[Directions for this task]: In the copy, include all of the listing exactly and none of its pictures.

[Material for this exercise]:
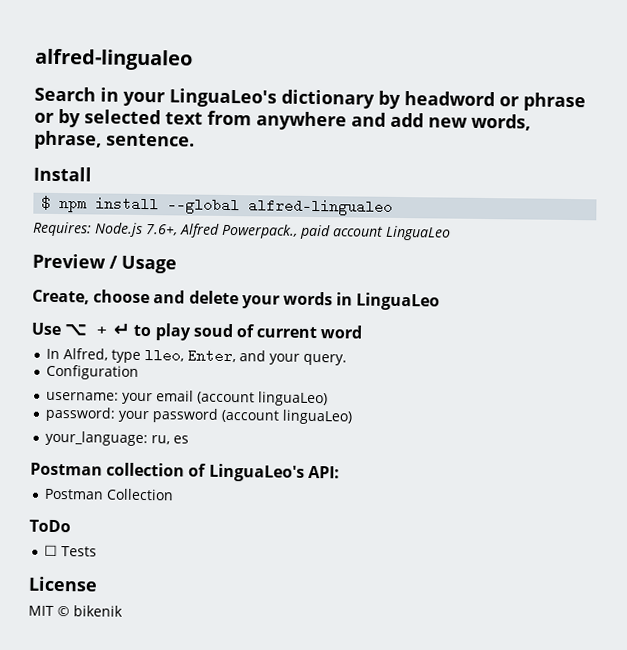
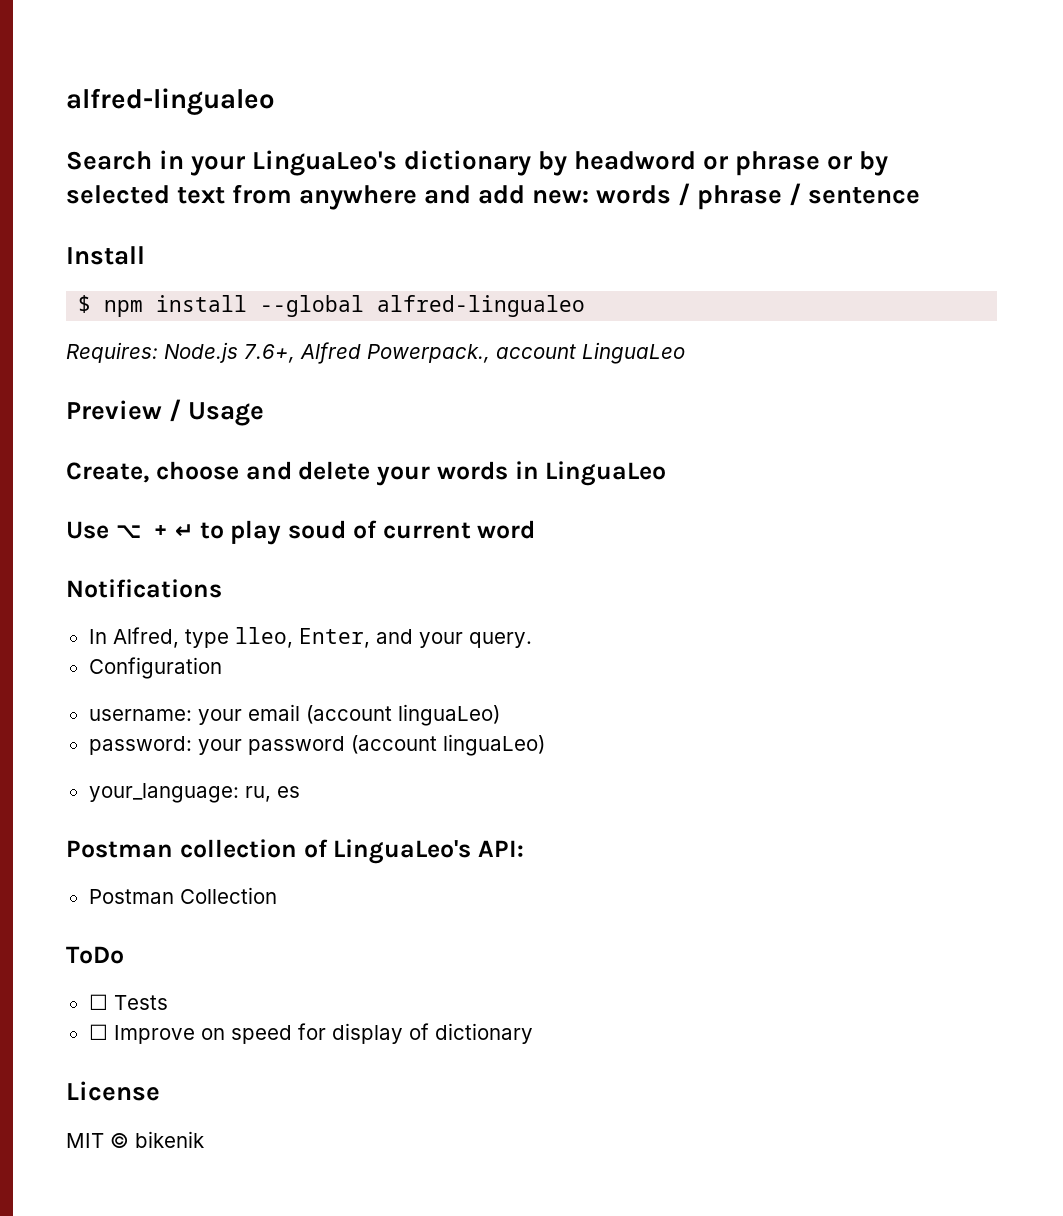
[428,113,531,131] [34,130,195,150] new words, phrase, sentence. -> [532,183,921,210] new: words / phrase / sentence
[300,224,331,240] paid -> (490, 353) none
(363, 332) none -> [66,579,222,598] // Notifications
(98, 551) none -> [88,1023,533,1044] // ☐ Improve on speed for display of dictionary

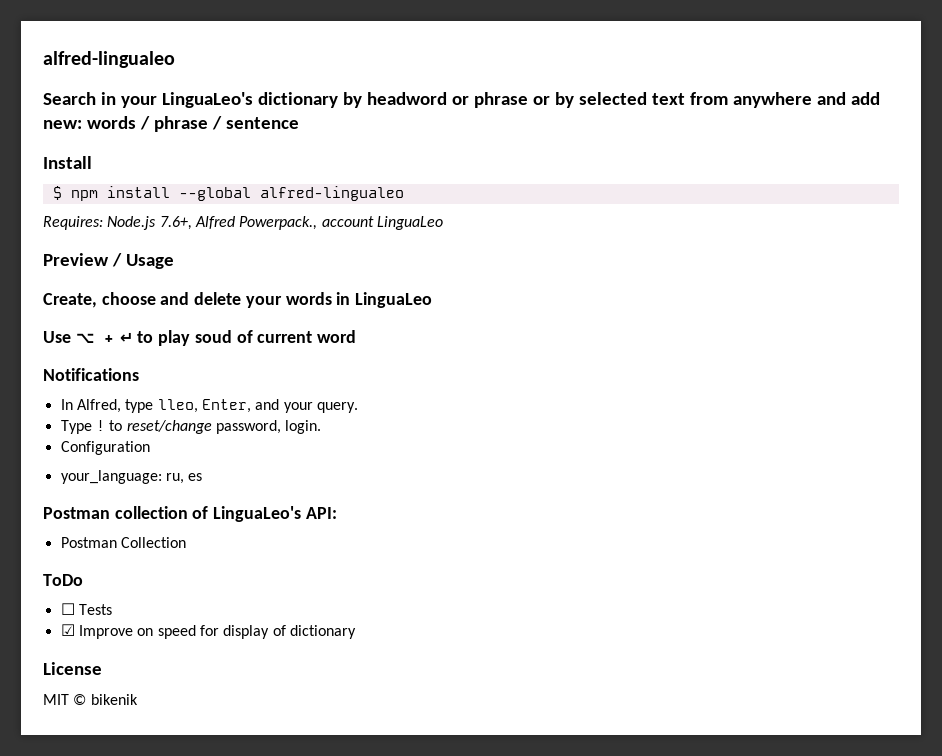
[88,657,222,679] [88,704,500,726] [88,734,545,756] Configuration // username: your email (account linguaLeo) // password: your password (account linguaLeo) -> [60,420,322,434] [60,441,150,455] Type ! to reset/change password, login. // Configuration
[88,1024,108,1040] ☐ -> [60,624,75,636] ☑

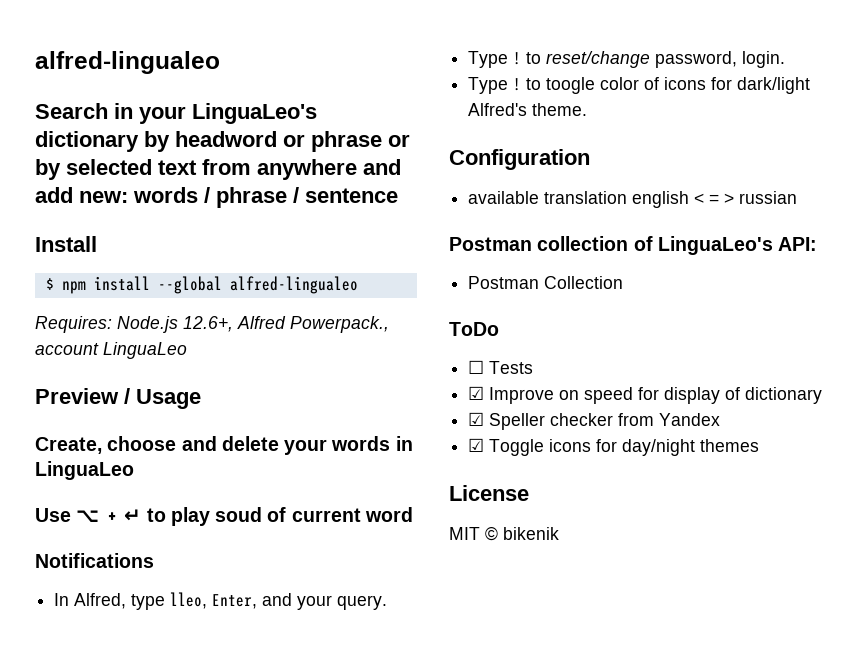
[159,216,192,230] 7.6+, -> [183,316,233,332] 12.6+,
[60,441,150,455] [60,470,203,484] Configuration // your_language: ru, es -> [468,77,811,94] [468,103,588,116] [449,149,590,170] [468,191,798,208] Type ! to toogle color of icons for dark/light Alfred's theme. // Configuration // available translation english < = > russian
(356, 632) none -> [468,412,721,430] [468,438,760,456] // ☑ Speller checker from Yandex // ☑ Toggle icons for day/night themes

[Solution to the exercise]:
[428,113,531,131] [34,130,195,150] new words, phrase, sentence. -> [532,183,921,210] new: words / phrase / sentence
[300,224,331,240] paid -> (490, 353) none
(363, 332) none -> [66,579,222,598] // Notifications
(98, 551) none -> [88,1023,533,1044] // ☐ Improve on speed for display of dictionary

[88,657,222,679] [88,704,500,726] [88,734,545,756] Configuration // username: your email (account linguaLeo) // password: your password (account linguaLeo) -> [60,420,322,434] [60,441,150,455] Type ! to reset/change password, login. // Configuration
[88,1024,108,1040] ☐ -> [60,624,75,636] ☑

[159,216,192,230] 7.6+, -> [183,316,233,332] 12.6+,
[60,441,150,455] [60,470,203,484] Configuration // your_language: ru, es -> [468,77,811,94] [468,103,588,116] [449,149,590,170] [468,191,798,208] Type ! to toogle color of icons for dark/light Alfred's theme. // Configuration // available translation english < = > russian
(356, 632) none -> [468,412,721,430] [468,438,760,456] // ☑ Speller checker from Yandex // ☑ Toggle icons for day/night themes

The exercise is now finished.